Lucas, aunque conserva este lenguaje escatológico como Marcos y Mateo, lo adapta a su propia visión de la historia de la salvación. Así, corrige el entusiasmo “apocalíptico” de quienes pensaban que los días de este mundo estaban contados. La destrucción del templo y de la ciudad de Jerusalén (año 70 d.C.) hizo que muchos cristianos creyeran que el retorno de Cristo era inminente. En cambio, Lucas que escribe entre los años 80-90 d.C., sabe que esto no es así, que “el fin no vendrá inmediatamente” (Lc 21,9). La historia sigue su curso, según los designios de Dios. Antes de que llegue el “final de los tiempos”, los cristianos, impulsados por el Espíritu, debemos dar testimonio de Jesús en medio de este mundo. Es el tiempo de la Iglesia.

ACTUALIZAMOS

Esperar al Señor no es hacer calendarios sobre el fin del mundo, sino vivir el presente con la lucidez y la responsabilidad propias de los creyentes. Aunque nuestro mundo siga sacudido por acontecimientos que lo convulsionan, no hay que ser alarmistas. Tampoco conformistas. Lo nuestro es creer en un futuro de salvación y mantener viva la esperanza.

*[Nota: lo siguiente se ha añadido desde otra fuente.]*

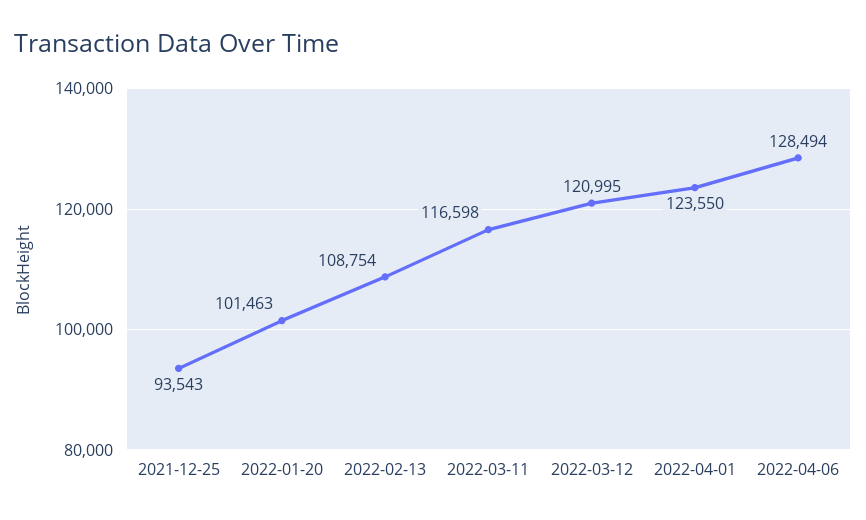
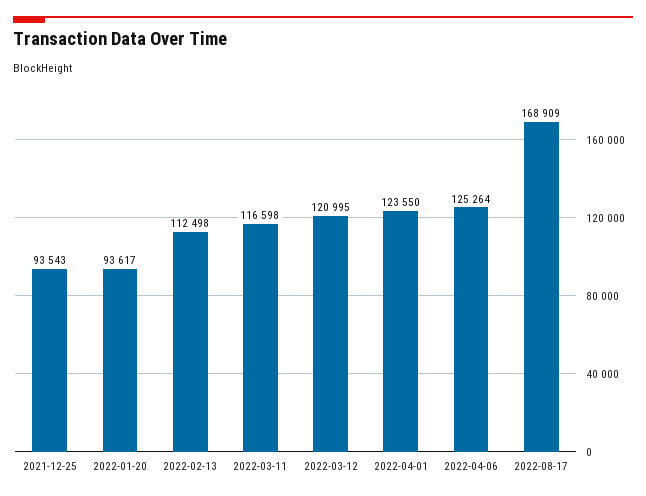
2022-01-20: 101463 -> 93617
2022-02-13: 108754 -> 112498
2022-04-06: 128494 -> 125264
2022-08-17: none -> 168909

Si alimentamos el miedo o nos sentimos satisfechos con lo que hay, sin esperar nada nuevo, no estamos preparando la venida liberadora del Hijo del hombre.

  1. Esperar la venida de Cristo nos compromete a vivir el presente liberándonos y liberando:

¿Cómo concretar ese compromiso en nuestra vida cotidiana?

  1. Si queremos estar preparados, no podemos vivir “adormilados” por el mundo que nos rodea:

¿Qué realidades nos embotan el corazón y nos impiden vivir el presente con esa actitud activa y atenta que Jesús nos pide?

  1. Estamos en Adviento. Por eso, y aunque el panorama es muchas veces sombrío…

¿Cómo te ayudan estas palabras del evangelio a mantenerte firme y vigilante?

  1. «Habrá signos …»

¿Qué signos de esperanza descubres en nuestro mundo?